───── DATA FOR REVIEW
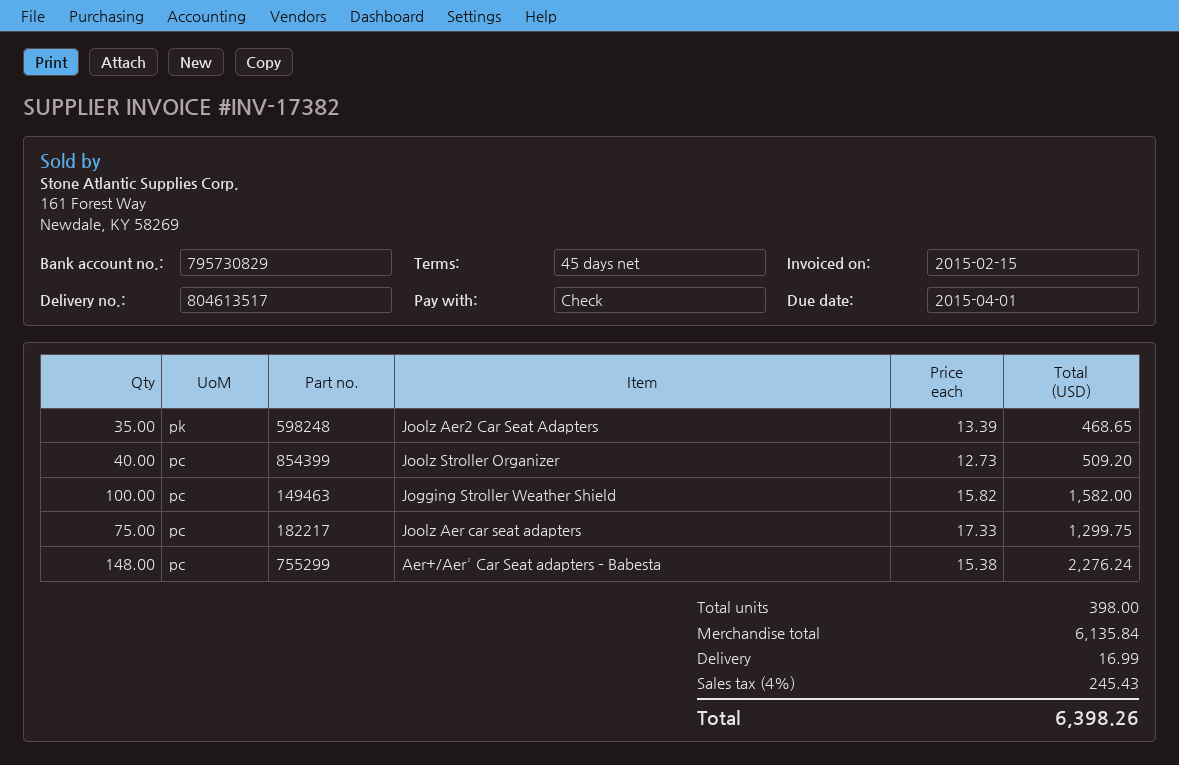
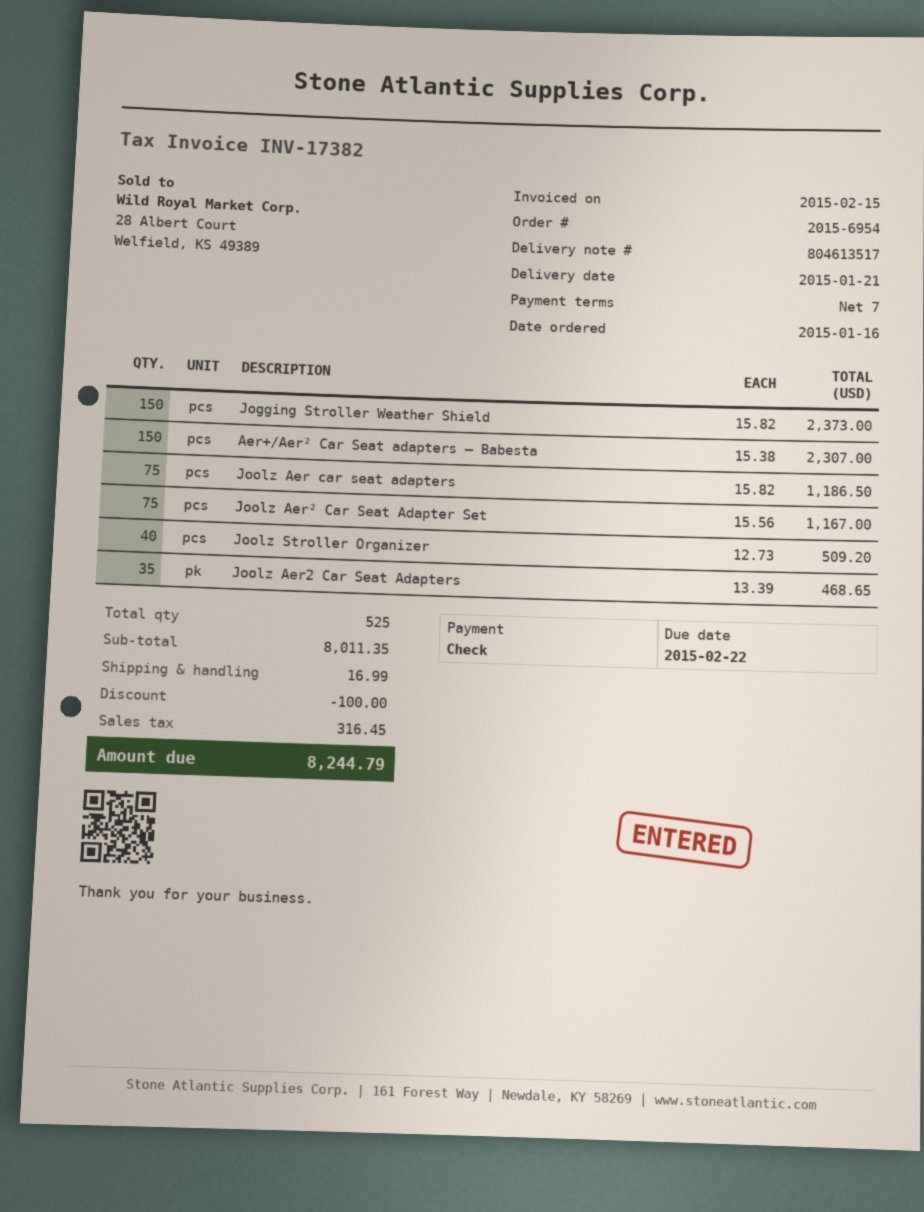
payment terms: 45 days -> 7 days
due date: 2015-04-01 -> 2015-02-22
Jogging Stroller Weather Shield: 100 x 15.82 = 1582.00 -> 150 x 15.82 = 2373.00
Joolz Aer car seat adapters: 75 x 17.33 = 1299.75 -> 75 x 15.82 = 1186.50
Aer+/Aer² Car Seat adapters – Babesta: 148 x 15.38 = 2276.24 -> 150 x 15.38 = 2307.00
Joolz Aer² Car Seat Adapter Set: none -> 75 x 15.56 = 1167.00
total quantity: 398 -> 525
subtotal: 6135.84 -> 8011.35
discount: none -> 100.00
tax: 245.43 -> 316.45
total: 6398.26 -> 8244.79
──────────
_ACTIVITY_:
In the entries above, find each line with the word "adapters" and copy it.

_SOLUTION FOR THIS EXERCISE_:
Joolz Aer car seat adapters: 75 x 17.33 = 1299.75 -> 75 x 15.82 = 1186.50
Aer+/Aer² Car Seat adapters – Babesta: 148 x 15.38 = 2276.24 -> 150 x 15.38 = 2307.00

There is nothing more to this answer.